When high-efficacy drugs stop holding relapsing-remitting multiple sclerosis (RRMS) in check, neurologists increasingly weigh an intensive option that aims to reset the immune system rather than suppress it indefinitely.

A review synthesizing more than 3 decades of transplant data concluded that autologous hematopoietic stem cell transplantation (AHSCT) produced higher rates of no evidence of disease activity (NEDA), a lower annualized relapse rate, and sustained functional gains compared with disease-modifying therapies (DMTs), all with very low treatment-related mortality.1

Where Transplant Fits After High-Efficacy DMTs Fail

The clinical rationale for AHSCT rested on a persistent treatment gap, as many people with RRMS continued to relapse or accumulate disability despite potent immunomodulators. International guidance has increasingly formalized the procedure's place in that pathway. In a 2025 consensus statement, 2 European societies recommended AHSCT as an escalation option for highly active relapsing MS after failure of at least one high-efficacy DMT and before irreversible disability develops, while noting that its optimal position in the treatment algorithm remained uncertain.2 That framing set up the review's central question of when and in which patients transplantation will deliver the most benefit.

MS is an autoimmune, inflammatory, and neurodegenerative disorder of the central nervous system now widely linked to Epstein-Barr virus infection and molecular mimicry, in which autoreactive lymphocytes attack myelin.1 AHSCT, used in MS since the 1990s, worked by collecting a patient's own stem cells, delivering conditioning chemotherapy to eradicate the autoreactive immune repertoire, and reinfusing the graft to rebuild a more tolerant immune system. That mechanism helped explain why the procedure produced longer-lasting responses than agents that suppress disease only while being taken.

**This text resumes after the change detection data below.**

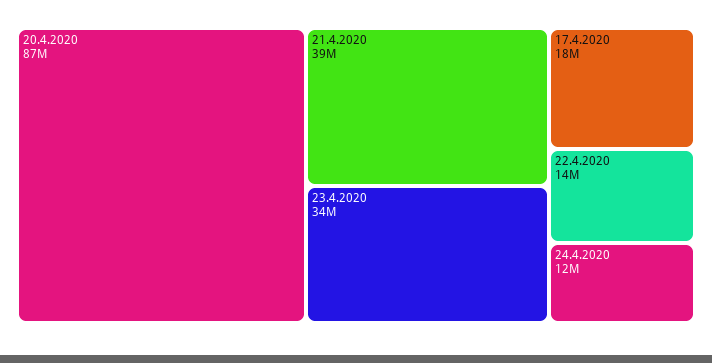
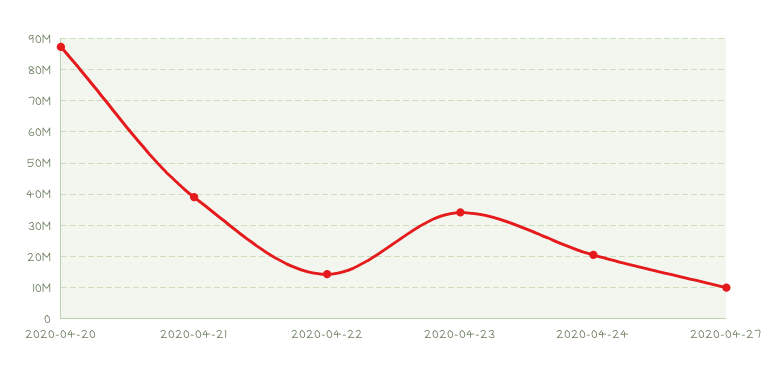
17.4.2020: 18000000 -> none
24.4.2020: 12000000 -> 20000000
2020-04-27: none -> 10000000

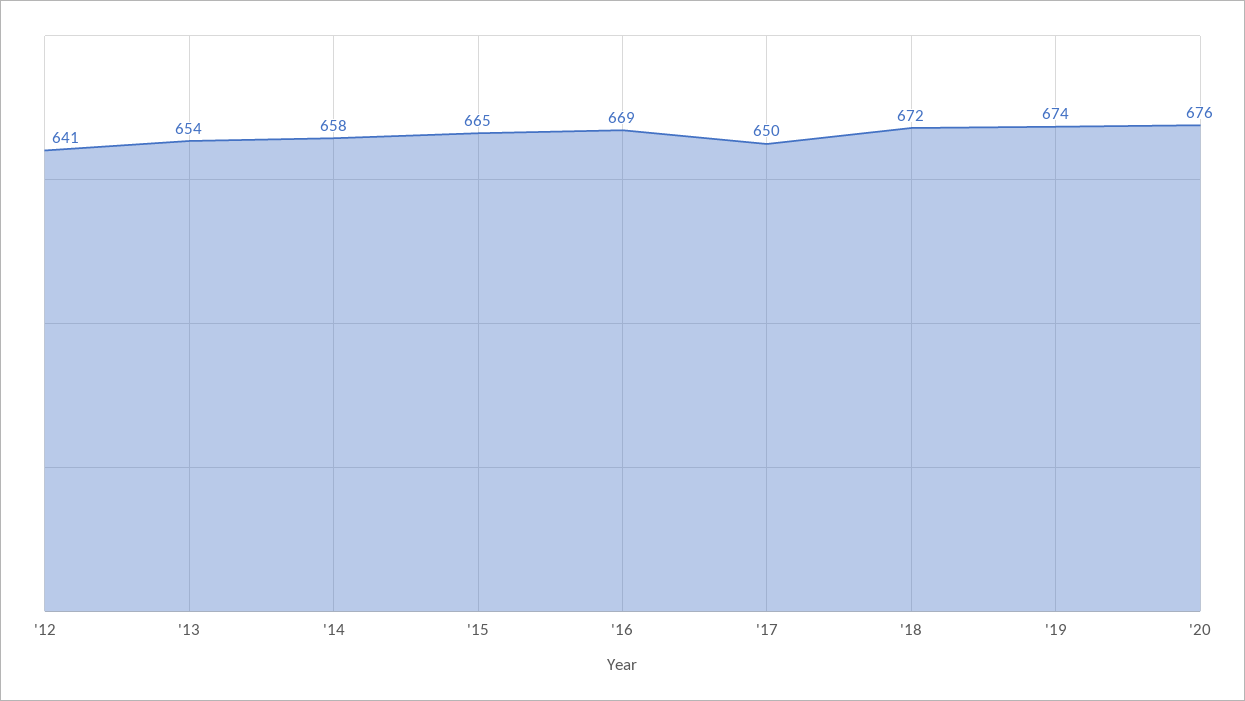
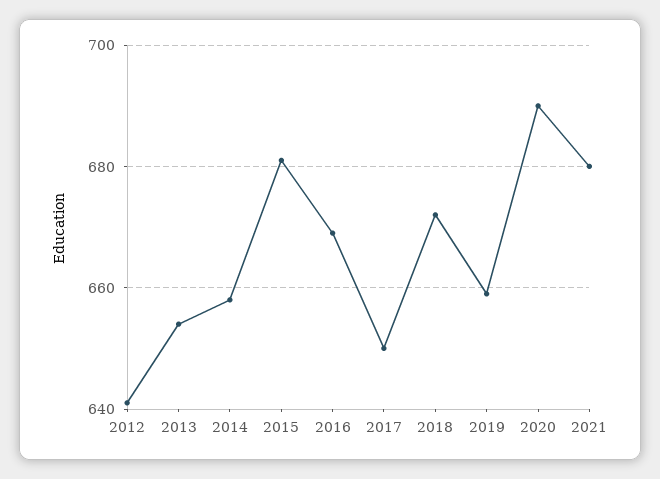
'15: 665 -> 680
'19: 674 -> 660
'20: 676 -> 690
2021: none -> 680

The pivotal comparison came from a randomized phase 3 trial that enrolled 110 participants with highly active RRMS, evenly assigned to AHSCT or DMTs (NCT00273364). Disease progression occurred in 6% of transplant recipients versus 67% of those on DMTs, and 85% of transplant recipients remained relapse-free at 5 years compared with 3% of those on DMTs. Transplant recipients also gained walking speed and arm function while accumulating fewer new MRI lesions. Subsequent cohorts reinforced the pattern, with more than 70% of people with RRMS showing disease-worsening-free survival at 10 years post-transplant. European guidelines recommended AHSCT for younger patients (under 45 years) with an Expanded Disability Status Scale score of 5.5 or lower and high clinical and MRI activity despite DMTs.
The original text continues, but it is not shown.